Dosen Psikolog Universitas 17 Agustus 1945, Karolin Rista mengatakan, masyarakat sekarang jangan lagi berdiam diri melihat kasus pelecehan seksual, tetapi harus berani berbicara masalah ini lebih detail.
"Saatnya kita tidak lagi berdiam diri saja tapi berani speak up untuk melihat masalah ini lebih detail mulai dari penyebab, lalu apa yang bisa kita lakukan untuk mengantisipasinya," ungkap Karolin.
Karolin juga menyinggung bagaimana sikap yang harus dilakukan korban pelecehan. “Diskusi ini mengajak masyarakat untuk melihat permasalahan pelecehan seksual di kampus dari sudut pandang yang jauh lebih beragam dan jauh lebih kompleks sehingga wawasan kita akan jauh lebih bertambah," imbuhnya.
Hal sama juga disampaikan Titik Suharti, dosen Fakultas Hukum Universitas Wijaya Kusuma Surabaya. Menurutnya, perang terhadap kekerasan seksual sudah ditabuh.
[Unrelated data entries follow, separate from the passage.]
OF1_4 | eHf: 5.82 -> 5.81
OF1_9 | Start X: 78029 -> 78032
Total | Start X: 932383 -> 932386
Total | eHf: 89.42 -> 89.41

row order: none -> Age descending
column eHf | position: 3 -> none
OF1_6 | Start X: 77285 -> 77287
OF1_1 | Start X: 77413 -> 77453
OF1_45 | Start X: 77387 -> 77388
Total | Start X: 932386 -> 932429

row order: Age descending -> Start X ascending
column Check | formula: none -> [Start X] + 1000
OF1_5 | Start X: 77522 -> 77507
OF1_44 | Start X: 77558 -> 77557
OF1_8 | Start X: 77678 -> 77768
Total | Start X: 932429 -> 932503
"Tema ini urgen untuk dibahas dan ditindaklanjuti. Perang terhadap kekerasan seksual sudah ditabuh. Permenristekdikti sudah menabuh genderang perang terhadap kekerasan seksual di lingkungan perguruan tinggi," ujarnya.
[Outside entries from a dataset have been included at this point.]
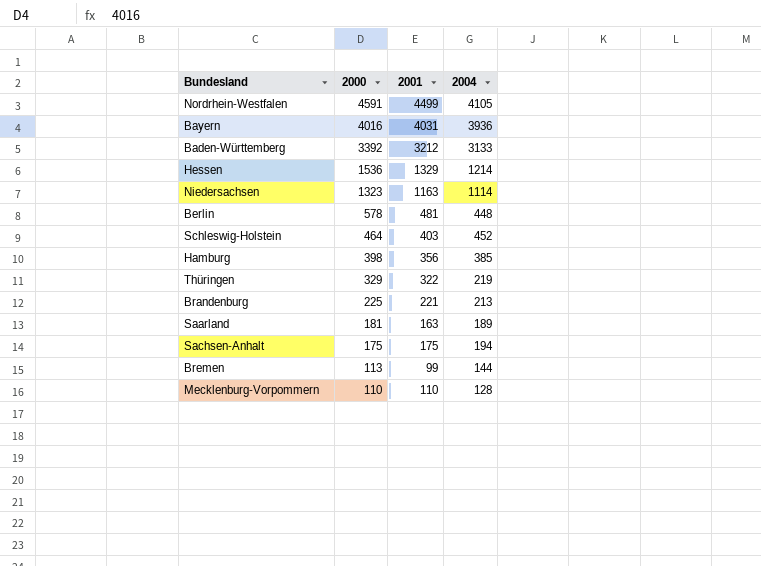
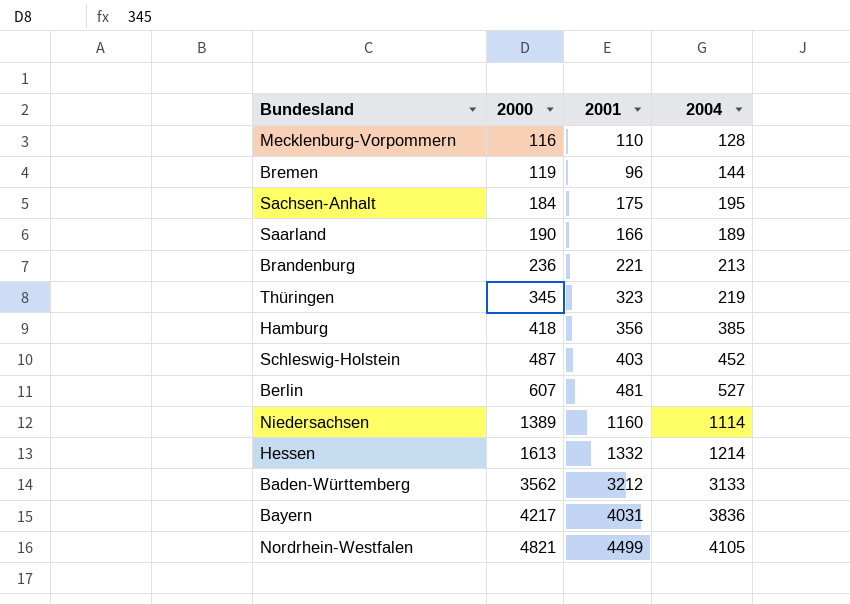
row order: 2000 descending -> 2000 ascending
Mecklenburg-Vorpommern | 2000: 110 -> 116
Bremen | 2000: 113 -> 119
Bremen | 2001: 99 -> 96
Sachsen-Anhalt | 2000: 175 -> 184
Sachsen-Anhalt | 2004: 194 -> 195
Saarland | 2000: 181 -> 190
Saarland | 2001: 163 -> 166
Brandenburg | 2000: 225 -> 236
Thüringen | 2000: 329 -> 345
Thüringen | 2001: 322 -> 323
Hamburg | 2000: 398 -> 418
Schleswig-Holstein | 2000: 464 -> 487
Berlin | 2000: 578 -> 607
Berlin | 2004: 448 -> 527
Niedersachsen | 2000: 1323 -> 1389
Niedersachsen | 2001: 1163 -> 1160
Hessen | 2000: 1536 -> 1613
Hessen | 2001: 1329 -> 1332
Baden-Württemberg | 2000: 3392 -> 3562
Bayern | 2000: 4016 -> 4217
Bayern | 2004: 3936 -> 3836
Nordrhein-Westfalen | 2000: 4591 -> 4821

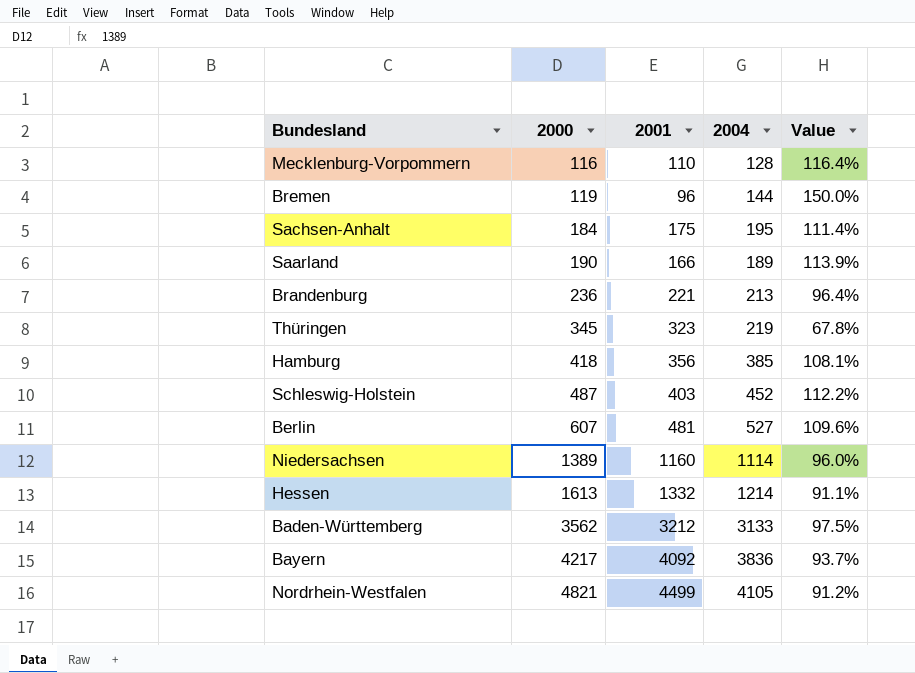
column Value | formula: none -> [2004] / [2001]
Bayern | 2001: 4031 -> 4092

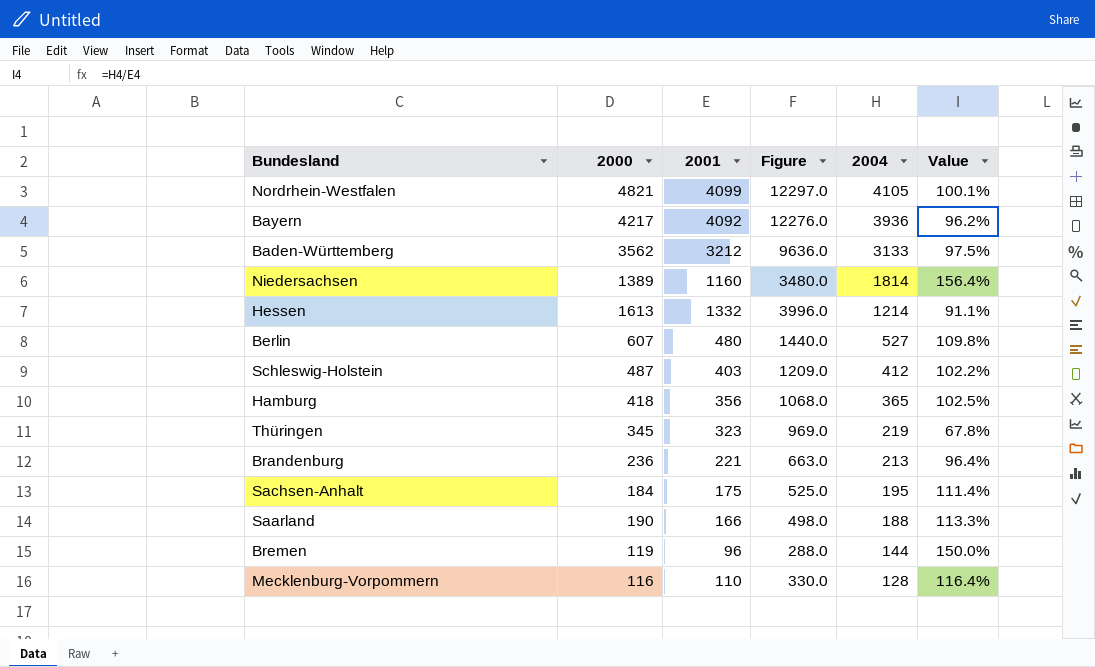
row order: 2000 ascending -> 2004 descending
column Figure | formula: none -> [2001] * 3
Nordrhein-Westfalen | 2001: 4499 -> 4099
Nordrhein-Westfalen | Value: 91.2% -> 100.1%
Bayern | 2004: 3836 -> 3936
Bayern | Value: 93.7% -> 96.2%
Niedersachsen | 2004: 1114 -> 1814
Niedersachsen | Value: 96.0% -> 156.4%
Berlin | 2001: 481 -> 480
Berlin | Value: 109.6% -> 109.8%
Schleswig-Holstein | 2004: 452 -> 412
Schleswig-Holstein | Value: 112.2% -> 102.2%
Hamburg | 2004: 385 -> 365
Hamburg | Value: 108.1% -> 102.5%
Saarland | 2004: 189 -> 188
Saarland | Value: 113.9% -> 113.3%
Sementara Andreas Wicaksono salah satu anggota AJI Surabaya menyebut, pers mainstream maupun media kampus selayaknya membangun literasi masyarakat akan bahaya kekerasan seksual.
"Pers, baik itu pers mainstream maupun media kampus tidak bisa menunggu duren jatuh. Kalau tidak ada korban yang speak up, bukan berarti tidak ada kasus. Maka yang bisa dilakukan pers adalah membangun literasi masyarakat akan bahaya kekerasan seksual," kata Andreas.
Literasi ini penting, sebab siapapun berpotensi menjadi korban bahkan menjadi pelaku. Kekerasan seksual tak menyasar jenis kelamin tertentu.
Andreas menambahkan, pers sangat penting untuk memahami psikologi korban dan tidak mengorbankan korban dalam pemberitaan dengan bahasa, gambar, maupun penelusuran yang melebar.
"Sangat penting bagi pers untuk memahami psikologi korban. Tidak mengorbankan korban dalam pemberitaan dengan bahasa, gambar, dan penelusuran yang melebar dan tak penting perlu dijaga pers," tambahnya.
Kata Andreas, pers harus membantu korban, sekaligus mengedukasi masyarakat bahwa kekerasan seksual adalah kejahatan kemanusiaan yang mengakibatkan trauma berkepanjangan.